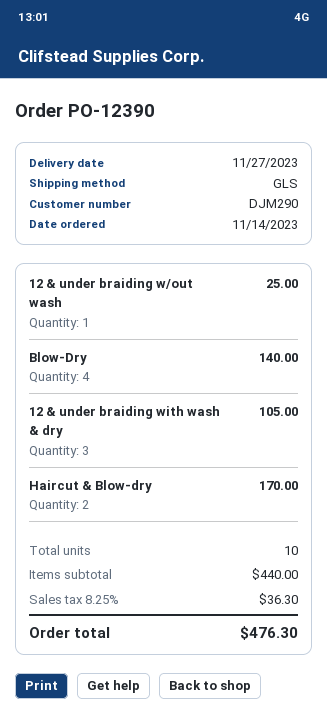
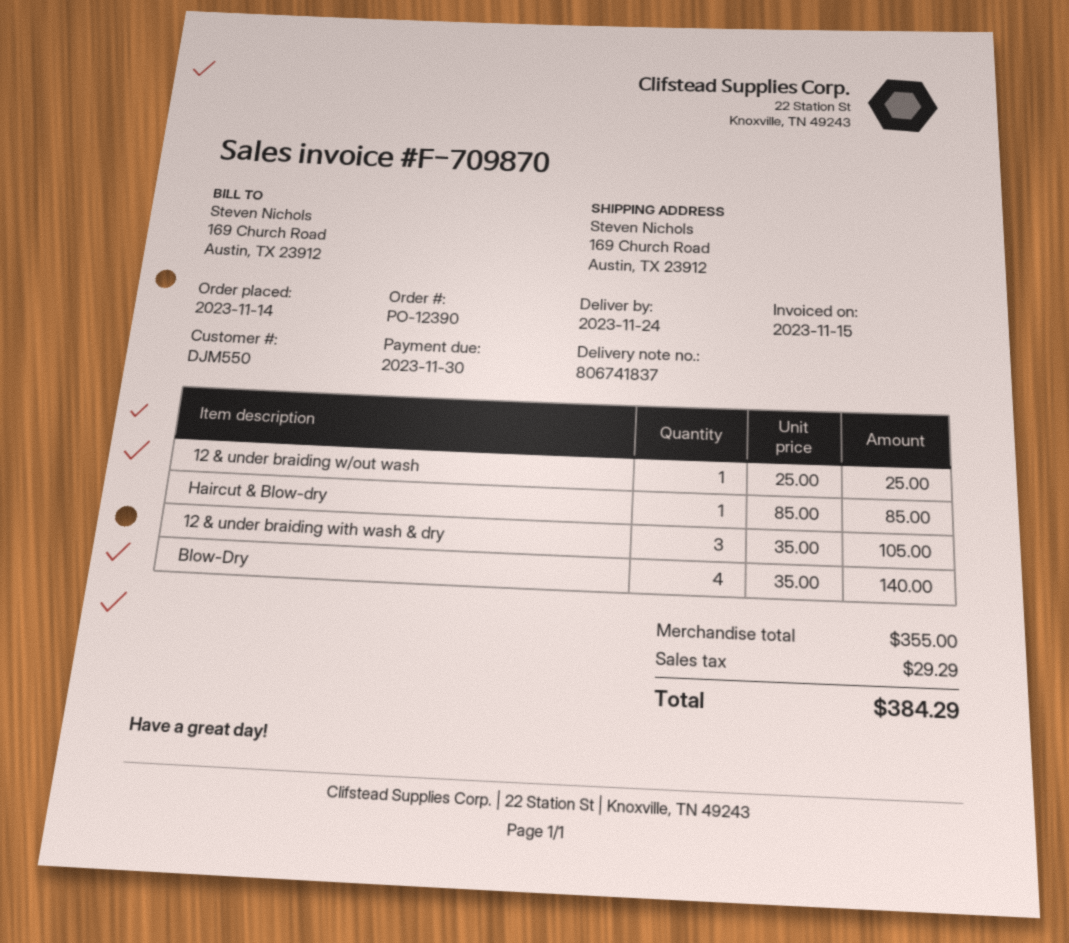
delivery date: 2023-11-27 -> 2023-11-24
customer number: DJM290 -> DJM550
Haircut & Blow-dry: 2 for 170.00 -> 1 for 85.00
subtotal: 440.00 -> 355.00
tax: 36.30 -> 29.29
total: 476.30 -> 384.29

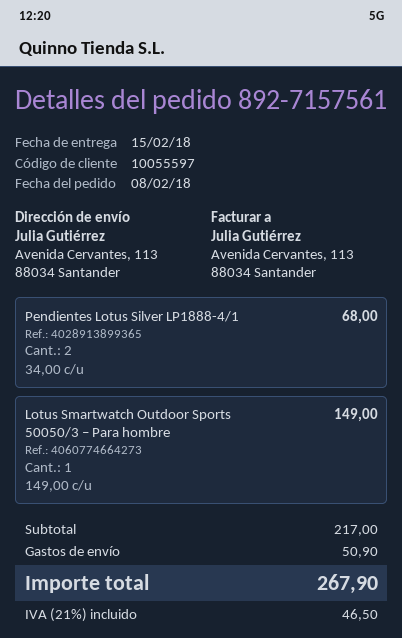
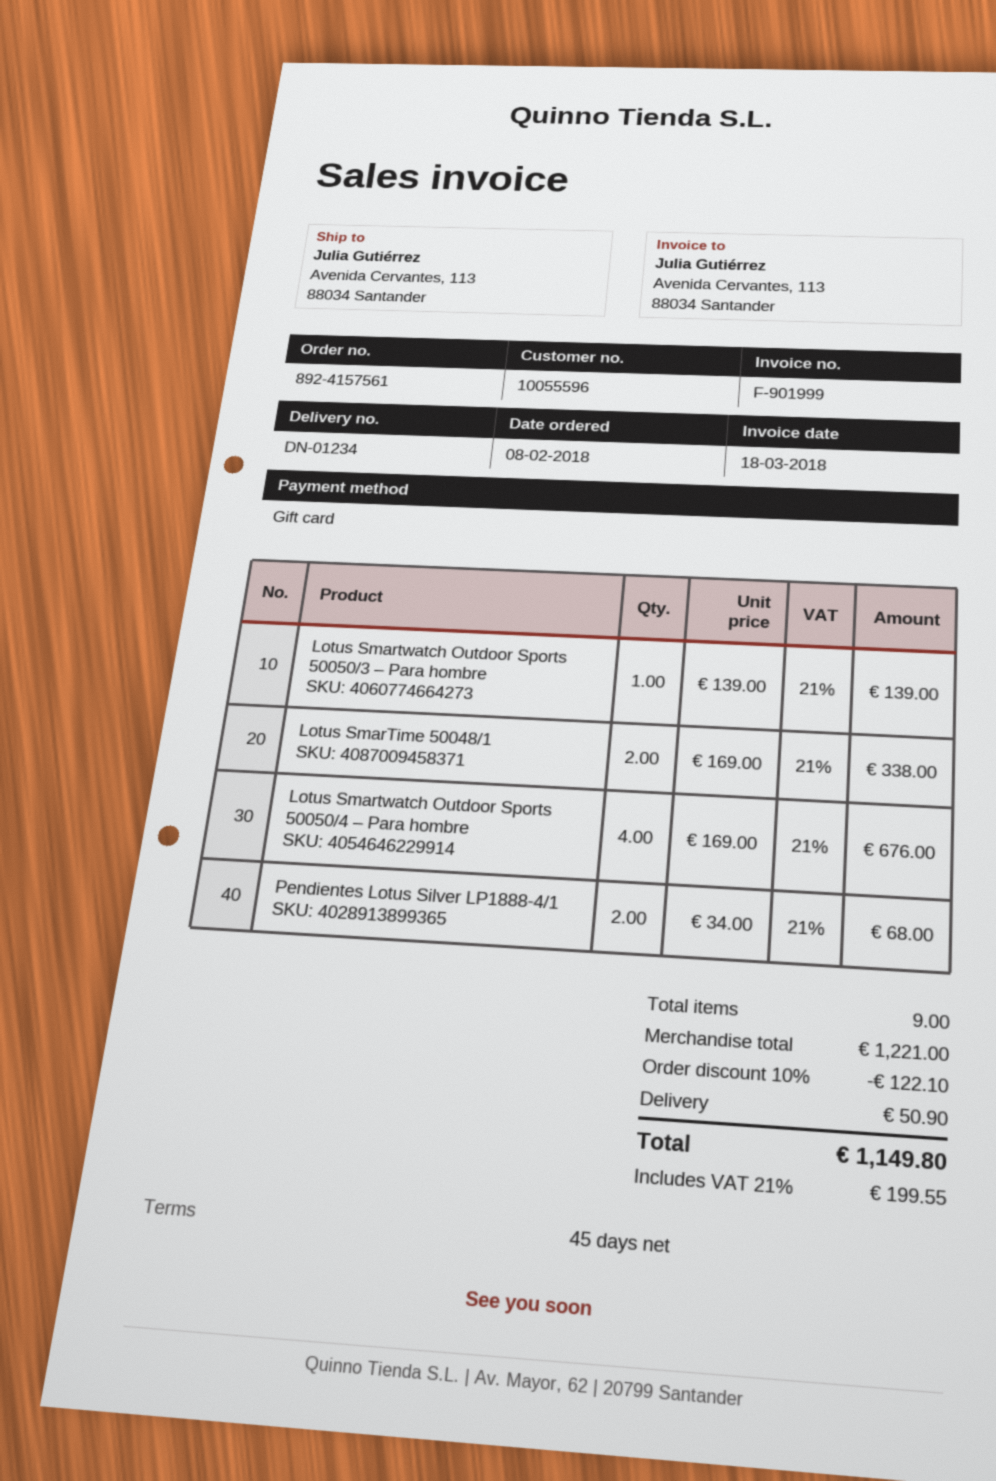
order number: 892-7157561 -> 892-4157561
customer number: 10055597 -> 10055596
Lotus Smartwatch Outdoor Sports 50050/3 – Para hombre: 1 x 149.00 = 149.00 -> 1 x 139.00 = 139.00
Lotus SmarTime 50048/1: none -> 2 x 169.00 = 338.00
Lotus Smartwatch Outdoor Sports 50050/4 – Para hombre: none -> 4 x 169.00 = 676.00
subtotal: 217.00 -> 1221.00
discount: none -> 10% = 122.10
tax: 21% = 46.50 -> 21% = 199.55
total: 267.90 -> 1149.80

◆ **What is required**
All of the entries above need to be repeated exactly, minus the pictures.

◆ **Exercise result**
delivery date: 2023-11-27 -> 2023-11-24
customer number: DJM290 -> DJM550
Haircut & Blow-dry: 2 for 170.00 -> 1 for 85.00
subtotal: 440.00 -> 355.00
tax: 36.30 -> 29.29
total: 476.30 -> 384.29

order number: 892-7157561 -> 892-4157561
customer number: 10055597 -> 10055596
Lotus Smartwatch Outdoor Sports 50050/3 – Para hombre: 1 x 149.00 = 149.00 -> 1 x 139.00 = 139.00
Lotus SmarTime 50048/1: none -> 2 x 169.00 = 338.00
Lotus Smartwatch Outdoor Sports 50050/4 – Para hombre: none -> 4 x 169.00 = 676.00
subtotal: 217.00 -> 1221.00
discount: none -> 10% = 122.10
tax: 21% = 46.50 -> 21% = 199.55
total: 267.90 -> 1149.80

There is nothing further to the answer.